“Who gets the money?” when a main contractor goes into liquidation – Nicholas Baatz QC for Building Magazine

25th Jan 2018

When a main contractor goes bust, can the courts assume that the employer has set up a retention fund for subcontractors – even when it has not?

What happens to retention money deducted by a solvent employer when a main contractor goes into liquidation? Is it to be distributed to the contractor’s general creditors? Or do employers or subcontractors have rights to part or all of the retention?

The answers depend on the terms of the particular contracts and circumstances. However, it may be interesting to revisit some of the cases that deal with this situation. For example, under the scheme of the 1963 JCT main contract and the FASS subcontract there were provisions that the employer under the main contract and the contractor under the subcontract should hold retention money on trust for respectively the contractor and the nominated subcontractor, subject to the employer’s right to recover the cost of defective and incomplete works.

In the 1981 case of Re Arthur Sanders, the court decided that where the employer is solvent, the court would proceed on the basis that the employer set up a separate fund of retention money (even where it had not set up a separate fund) and that the money remained subject to the trust. The court concluded the solvent employer held the subcontractors’ portion of the retentions on trust for the contractor as trustee for the nominated subcontractors. That meant the main contractor and its liquidators had no beneficial interest in the nominated subcontractors’ due portion of the retentions but must pay it over to the subcontractors. Subject to rights to claim for defective and incomplete work, the retention money would find its way to the nominated subcontractors. That decision was later approved in the Court of Appeal.

Recent JCT contract forms have weakened the subcontractor’s position because, for example, although the JCT 2016 main contract requires the employer to hold retentions as trustee (SB/Q clause 4.17) and gives a right of deduction therefrom, (clause 4.12.3) there is no equivalent express trust provision in the JCT subcontract requiring the main contractor to hold the subcontract retentions as trustee (clause 4.12).

NEC 3 is weaker still, since even in the main contract there is no mention of the employer holding retentions as trustee (clause X16 of the NEC 3).

It is some time since the Court of Appeal has considered these specific issues, although it did consider the JCT 1987 Management Contract scheme in the important case of PC Harrington vs Co Partnership in 1998 (holding that the employer held works contract retentions on trust for the works contractor).

However, the Court of Appeal of Malaysia has considered the effect of retention provisions in Qimonda Malaysia Snd Bhd vs Sediabena Sdn Bhd, reported at [2012] Building Law Reports 65. In that case the employer went into voluntary liquidation.

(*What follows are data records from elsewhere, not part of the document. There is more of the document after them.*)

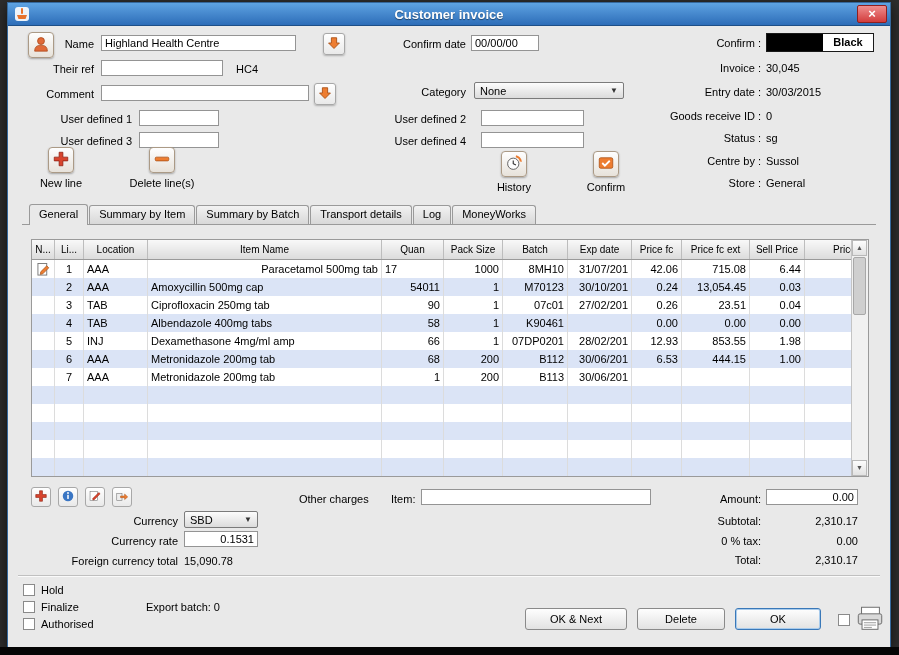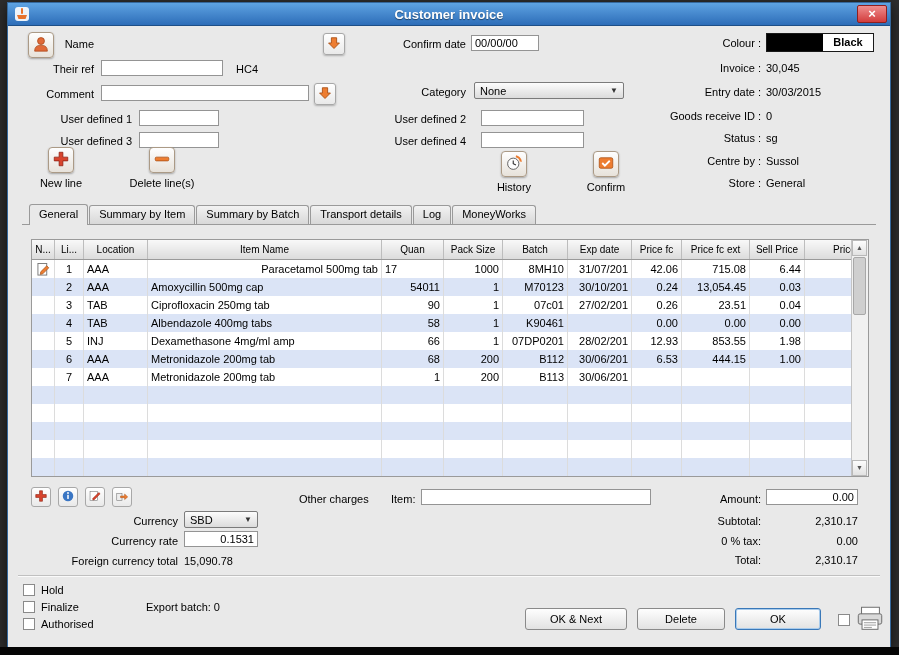--- a/index.html
+++ b/index.html
@@ -83,29 +83,30 @@
     <span class="close-btn">×</span>
   </div>
 
   <span class="tool-btn" style="left:20px;top:29px;">
     <span><svg width="18" height="18" viewBox="0 0 24 24">
           <circle cx="12" cy="8" r="4.6" fill="#e06a38" stroke="#a84515" stroke-width="1"></circle>
           <path d="M3.5 21.5 Q3.5 13.5 12 13.5 Q20.5 13.5 20.5 21.5 Z" fill="#e06a38" stroke="#a84515" stroke-width="1"></path>
         </svg></span>
   </span>
   <span class="lbl r" style="left:0;width:86px;top:34px;">Name</span>
+  <input class="txt" style="left: 93px; top: 32px; width: 195px;" value="Highland Health Centre">
   <span class="drop-btn" style="left:315px;top:30px;">
     <span><svg width="14" height="14" viewBox="0 0 16 16">
           <path d="M5 2 h6 v6 h3.2 L8 14.3 L1.8 8 H5 Z" fill="#ed7d31" stroke="#a84e12" stroke-width="1"></path>
         </svg></span>
   </span>
   <span class="lbl r" style="left:300px;width:158px;top:34px;">Confirm date</span>
   <input class="txt" style="left: 463px; top: 32px; width: 68px;" value="00/00/00">
 
-  <span class="lbl r" style="left:622px;width:131px;top:33px;">Colour :</span>
+  <span class="lbl r" style="left:622px;width:131px;top:33px;">Confirm :</span>
   <span class="swatch">
     <span class="fill" style="background: rgb(0, 0, 0);"></span>
     <span class="nm">Black</span>
   </span>
 
   <span class="lbl r" style="left:0;width:86px;top:59px;">Their ref</span>
   <input class="txt" style="left: 93px; top: 57px; width: 122px;" value="">
   <span class="lbl" style="left:228px;top:59px;">HC4</span>
   <span class="lbl r" style="left:622px;width:131px;top:58px;">Invoice :</span>
   <span class="lbl" style="left:758px;top:58px;">30,045</span>

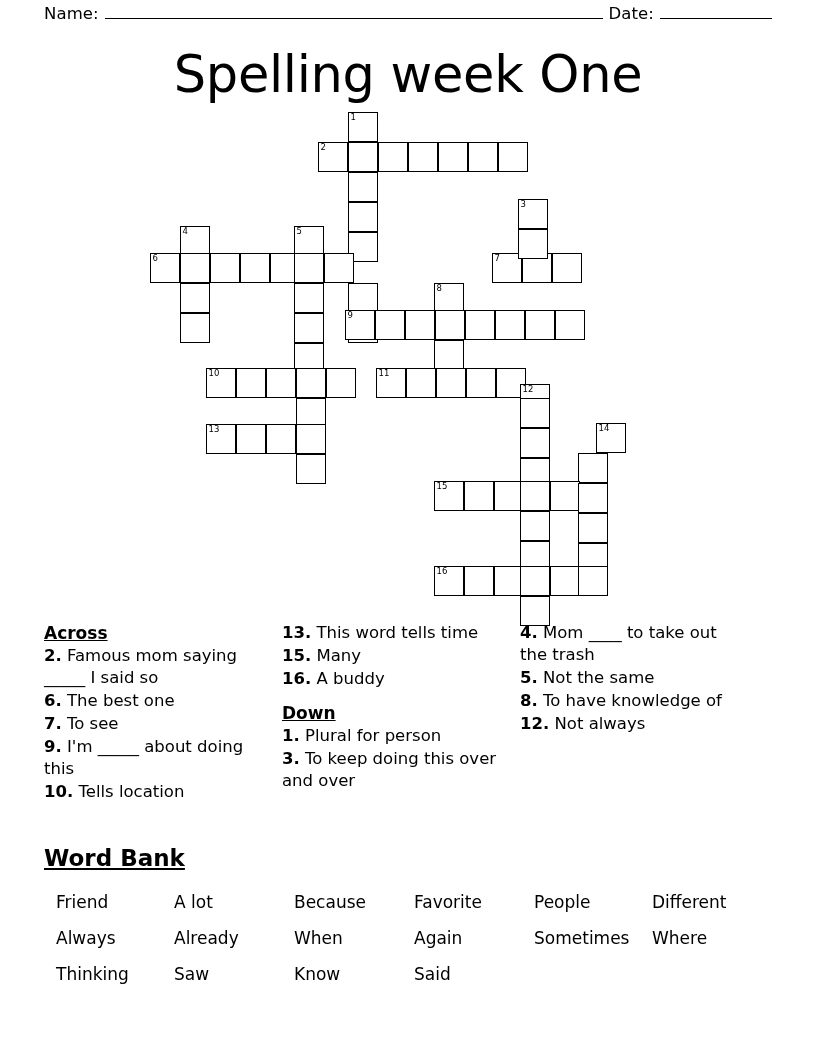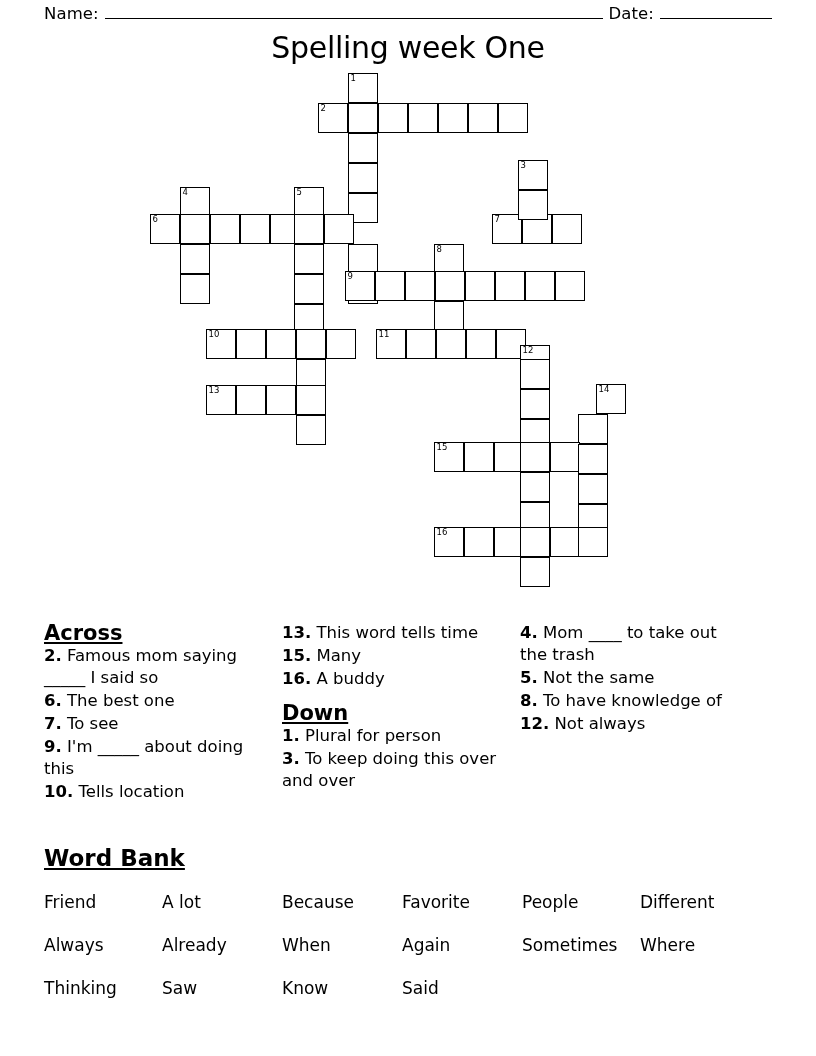--- a/index.html
+++ b/index.html
@@ -41,23 +41,23 @@
   .hdr-rule-short {
     width: 112px;
     border-bottom: 1.3px solid #000;
     margin: 0 0 3px 6px;
     height: 11px;
   }
 
   
   .title {
     text-align: center;
-    font-size: 30px;
+    font-size: 51px;
     font-weight: 400;
-    margin-top: 7px;
+    margin-top: 22px;
     letter-spacing: -0.3px;
   }
 
   
   .grid-wrap {
     position: relative;
     width: 816px;
     height: 520px;
     margin-left: -44px;
   }
@@ -89,21 +89,21 @@
     font-size: 16.5px;
     line-height: 22px;
   }
   .clue-col { width: 238px; padding-right: 4px; box-sizing: border-box; }
   .clue-col.c2 { width: 238px; }
   .clue-col.c3 { width: 225px; }
   .clue-head {
     font-weight: bold;
     text-decoration: underline;
     margin-bottom: 1px;
-    font-size: 21px;
+    font-size: 17px;
   }
   .clue { margin-bottom: 1px; }
   .clue b { font-weight: bold; }
 
   
   .wb {
     position: absolute;
     top: 845px;
     left: 44px;
     width: 728px;
@@ -111,22 +111,23 @@
   }
   .wb-head {
     font-weight: bold;
     text-decoration: underline;
     font-size: 23px;
     margin-bottom: 17px;
   }
   .wb-grid {
     display: grid;
     grid-template-columns: 118px 120px 120px 120px 118px 120px;
-    row-gap: 15px;
+    row-gap: 8px;
     line-height: 28px;
+    margin-left: 12px;
   }
   .wb-item { font-size: 17px; }
 </style>
 </head>
 <body>
 
 <div class="page">
 
   <div class="header-row">
     <span class="hdr-label">Name:</span>

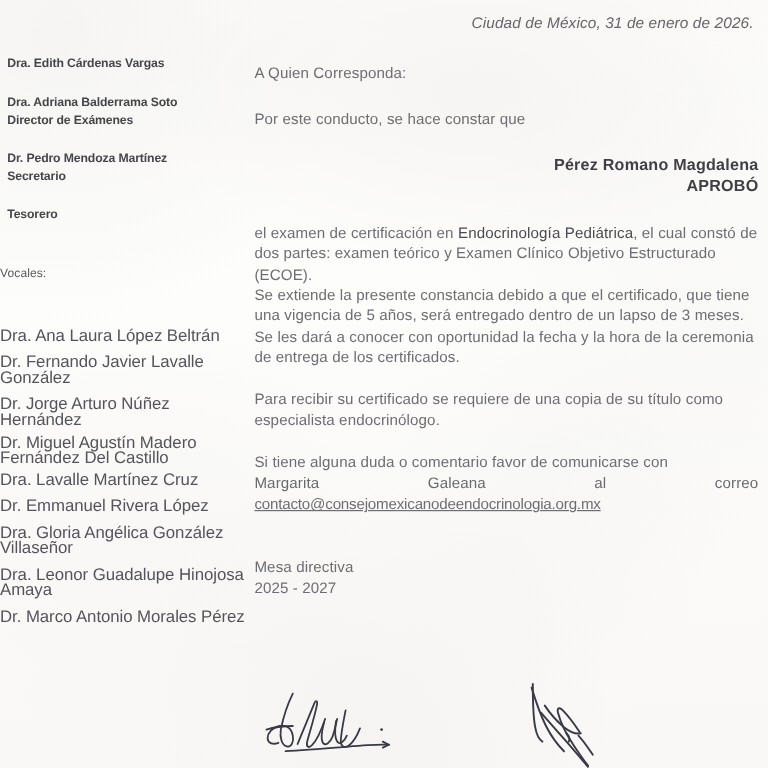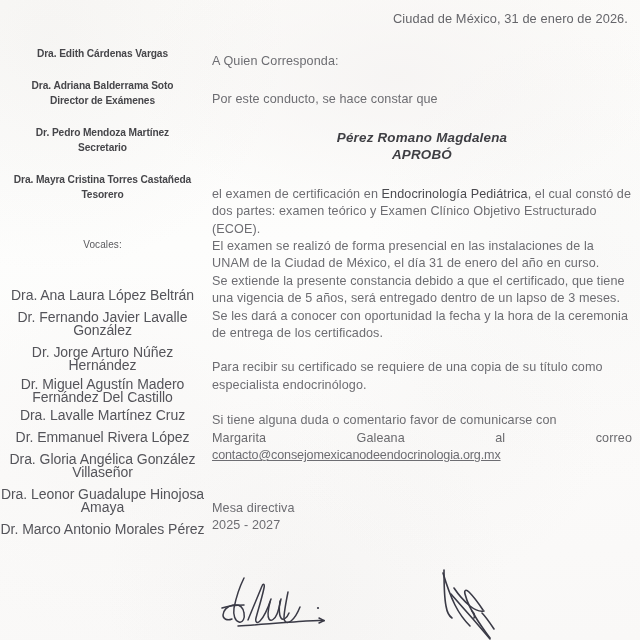--- a/index.html
+++ b/index.html
@@ -38,21 +38,20 @@
       radial-gradient(circle at 70% 66%, rgba(210,208,206,0.07) 0%, rgba(255,255,255,0) 26%);
   }
 
   
   #left-column {
     position: absolute;
     left: 0;
     top: 0;
     width: 205px;
     height: 500px;
-    text-align: center;
     color: #4c4c4f;
   }
 
   .officer-block {
     margin: 0;
     padding: 0;
   }
   .officer-name,
   .officer-role {
     font-size: 10.2px;
@@ -91,35 +90,35 @@
     letter-spacing: 0.1px;
   }
 
   .dateline {
     position: absolute;
     top: 10px;
     right: 4px;
     font-size: 12.8px;
     color: #65656a;
     white-space: nowrap;
+    font-style: italic;
   }
 
   .para {
     margin: 0;
     color: #6d6d72;
   }
 
   .candidate {
-    text-align: center;
+    text-align: right;
     font-weight: bold;
     color: #3f3f44;
     font-size: 13.4px;
     line-height: 17.5px;
     letter-spacing: 0.2px;
-    font-style: italic;
   }
 
   .emph {
     font-weight: normal;
     color: #4a4a4f;
   }
 
   .email-link {
     text-decoration: underline;
     color: #6d6d72;
@@ -171,21 +170,20 @@
     <div style="height:16px"></div>
 
     <div class="officer-block">
       <div class="officer-name">Dr. Pedro Mendoza Martínez</div>
       <div class="officer-role">Secretario</div>
     </div>
 
     <div style="height:16px"></div>
 
     <div class="officer-block">
-      <div class="officer-name">Dra. Mayra Cristina Torres Castañeda</div>
       <div class="officer-role">Tesorero</div>
     </div>
 
     <div style="height:35px"></div>
 
     <div class="vocales-label">Vocales:</div>
 
     <div style="height:37px"></div>
 
     <div class="vocal-name">Dra. Ana Laura López Beltrán</div>
@@ -221,21 +219,20 @@
 
     <div style="height:20px"></div>
 
     <div class="candidate">Pérez Romano Magdalena</div>
     <div class="candidate">APROBÓ</div>
 
     <div style="height:22px"></div>
 
     <p class="para"><span>el examen de certificación en </span><span class="emph">Endocrinología Pediátrica</span><span>, el cual constó de dos partes: examen teórico y Examen Clínico Objetivo Estructurado (ECOE).</span></p>
 
-    <p class="para">El examen se realizó de forma presencial en las instalaciones de la UNAM de la Ciudad de México, el día 31 de enero del año en curso.</p>
 
     <p class="para">Se extiende la presente constancia debido a que el certificado, que tiene una vigencia de 5 años, será entregado dentro de un lapso de 3 meses.</p>
 
     <p class="para">Se les dará a conocer con oportunidad la fecha y la hora de la ceremonia de entrega de los certificados.</p>
 
     <div style="height:17px"></div>
 
     <p class="para">Para recibir su certificado se requiere de una copia de su título como especialista endocrinólogo.</p>
 
     <div style="height:18px"></div>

It still held retention money relating to a construction contract. The main contractor sought a declaration that the employer held the retention money on trust for the main contractor and the nominated subcontractor.

The employer opposed this on the grounds that there was no contractual stipulation that the retention money was trust money and that it had not been set aside in a separate account prior to the employer’s liquidation.

An implied trust

The court held that a trust of the retention money could be implied even where the contract did not contain an explicit provision that an employer held the retention money on trust. It relied on English authority for the proposition that the use of the word “trust” or cognate words was not essential for the creation of a trust where in substance a sufficient intention to create a trust has been manifested.

In the Malaysian court’s view, the retention money was by its nature and purpose held for a specific purpose, namely held by the employer for the purpose of paying the cost to the employer of uncompleted or defective work and if not so used held for the benefit of the contractor. In law and fact, it held, the retention money by its very nature and purpose was trust money held by the employer.

The court held that the fact that the retention money was not separated from the employer’s general funds prior to its liquidation did not change the status of the retention money as trust money (disagreeing in this respect with an English first instance decision). Trust money, even if mixed with the employer’s other money, could be traceable in principle. As trust money it was not the property of the employer such that it fell into the general distribution of its assets upon liquidation, and so treatment of the money in accordance with the trust was not a preferential payment under Malaysian insolvency law.

The editors of the Building Law Reports database describe the case as a fine decision to be welcomed as a clear and practical exposition. However, the case did not consider the employer’s rights as against an insolvent contractor’s liquidators and nor did it consider a subcontractor’s rights against the employer’s retention funds where the main contractor was insolvent. It cannot therefore be simply read across to such situations.

Each main and subcontract and, importantly, the circumstances surrounding the relationship between the parties require particular consideration in this difficult area of law. Reading the rules for retention may be a practical step for employers and subcontractors facing a main contractor’s liquidation.